We All Have Mental Issues

Who we are–our personality–is really a combination of our early experiences and what our subconscious took away from those experiences. As parents we have such a tremendous responsibility because we can make or break our children’s entire lives depending on how we treat them, especially early on in life.

I’m currently reading Toxic Parents by Dr. Susan Forward, a phenomenal book that goes through many examples of just how much of an impact our relationship with our parents, has on our behavior throughout our lives and how it affects how we feel about ourselves.

“All of us develop our expectations about how people will treat us based on our relationships with our parents. If those relationships are, for the most part, emotionally nourishing…we’ll grow up expecting others to treat us in much the same way.”

When we think of people who were negatively affected by their childhood, we often picture adults with very disorganized lives who were never able to amount to anything. Sometimes it is actually quite the opposite. Interestingly, some negative childhood experiences may end up being the source of personality traits that help us succeed in life.

In her book, Susan talks about a patient of hers who became a very successful person despite having to deal with alcoholic parents as a kid.

“[The ‘golden child’] is showered with approval from both parents and the outside world because of the enormous responsibility he or she is forced to assume…the golden child drives himself mercilessly to achieve unobtainable goals of perfection both in childhood and in adult life.”

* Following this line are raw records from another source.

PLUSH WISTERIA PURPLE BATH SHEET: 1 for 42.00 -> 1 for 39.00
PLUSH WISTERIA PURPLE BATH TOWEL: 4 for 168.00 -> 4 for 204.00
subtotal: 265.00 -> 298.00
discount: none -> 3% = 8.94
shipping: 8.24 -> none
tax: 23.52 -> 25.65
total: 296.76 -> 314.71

Always striving for perfection, he ended up with a very successful career, but still, at forty years old, with deep issues he was unable to resolve.

“As a child Steve earned approval by assuming burdens beyond his capacity and managing them with a maturity beyond his years. Instead of building a core of self-esteem by being treated as an innately worthwhile human being, he had to prove his worth through external achievement alone. His self-esteem became dependent on accolades, awards, and grades instead of inner confidence.”

Would Steve have been as successful, in his career at least, without having gone through what he did as a child? It’s an interesting thing to ponder. Also, consider the fact that a different child in that same exact situation could have been affected very differently. Some children of alcoholics end up becoming alcoholics themselves.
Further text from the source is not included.